I think we shouldn't make VectorToGPU make that choice.

mlir/include/mlir/Dialect/NVGPU/Transforms/Transforms.h
59

I think the struct is a bit of an overkill, passing directly the enum should be good enough.

mlir/lib/Conversion/VectorToGPU/VectorToGPU.cpp
692

It would be nice to add a builder function where we don't need to pass the extra attribute and that would just set it to false.

UnitAttr() should not enable it I believe? I don't think we want VectorToGPU to make this decision.
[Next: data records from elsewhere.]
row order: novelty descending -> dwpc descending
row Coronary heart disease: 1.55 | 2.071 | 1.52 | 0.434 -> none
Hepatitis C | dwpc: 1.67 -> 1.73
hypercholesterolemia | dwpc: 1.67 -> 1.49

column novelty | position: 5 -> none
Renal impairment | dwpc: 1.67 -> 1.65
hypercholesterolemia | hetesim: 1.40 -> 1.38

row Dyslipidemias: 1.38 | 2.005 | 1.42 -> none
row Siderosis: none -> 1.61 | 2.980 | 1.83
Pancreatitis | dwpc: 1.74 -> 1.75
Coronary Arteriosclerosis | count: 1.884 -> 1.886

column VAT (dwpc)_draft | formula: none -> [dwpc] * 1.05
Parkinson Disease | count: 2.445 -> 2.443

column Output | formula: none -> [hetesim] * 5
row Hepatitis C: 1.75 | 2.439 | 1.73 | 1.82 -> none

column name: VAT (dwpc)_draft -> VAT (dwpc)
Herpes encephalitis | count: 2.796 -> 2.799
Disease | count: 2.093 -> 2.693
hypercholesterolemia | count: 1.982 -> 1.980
mlir/lib/Dialect/NVGPU/IR/NVGPUDialect.cpp
132

nit: could be made a member function.

manishucsd marked 7 inline comments as done.Jul 22 2022, 4:07 PM
manishucsd marked an inline comment as done.Jul 22 2022, 4:15 PM
manishucsd added inline comments.
mlir/include/mlir/Dialect/NVGPU/IR/NVGPU.td
117

tf32Enabled has no meaning for i8, f16, bf16, f64. Thus, we decided to put an Optional attribute. It's presence has meaning and acceptable for f32 datatype.

mlir/lib/Dialect/NVGPU/IR/NVGPUDialect.cpp
132

Thanks. Updated.

176

Thanks for catching this. clang doesn't remove these braces... hmm

manishucsd marked an inline comment as done.Jul 26 2022, 9:28 AM
manishucsd added inline comments.
mlir/include/mlir/Dialect/NVGPU/Transforms/Transforms.h
59

I am in favor or keeping the struct for MmaSyncTransformOptions and enums for specific paths for F32 lowering. We could have more MmaSyncTranfrom enums in the future.

ThomasRaoux added inline comments.Jul 26 2022, 9:51 AM
mlir/lib/Conversion/NVGPUToNVVM/NVGPUToNVVM.cpp
302

I don't think we want to return an error for the case where tf32 is not enabled. We should just fail the pattern.

manishucsd marked an inline comment as done.
manishucsd marked an inline comment as done.
manishucsd added inline comments.Jul 26 2022, 2:09 PM
mlir/include/mlir/Dialect/NVGPU/Transforms/Transforms.h
59

After an offline discussion, we have decide to go with just the enum for now.

This revision is now accepted and ready to land.Jul 26 2022, 2:59 PM
This revision was automatically updated to reflect the committed changes.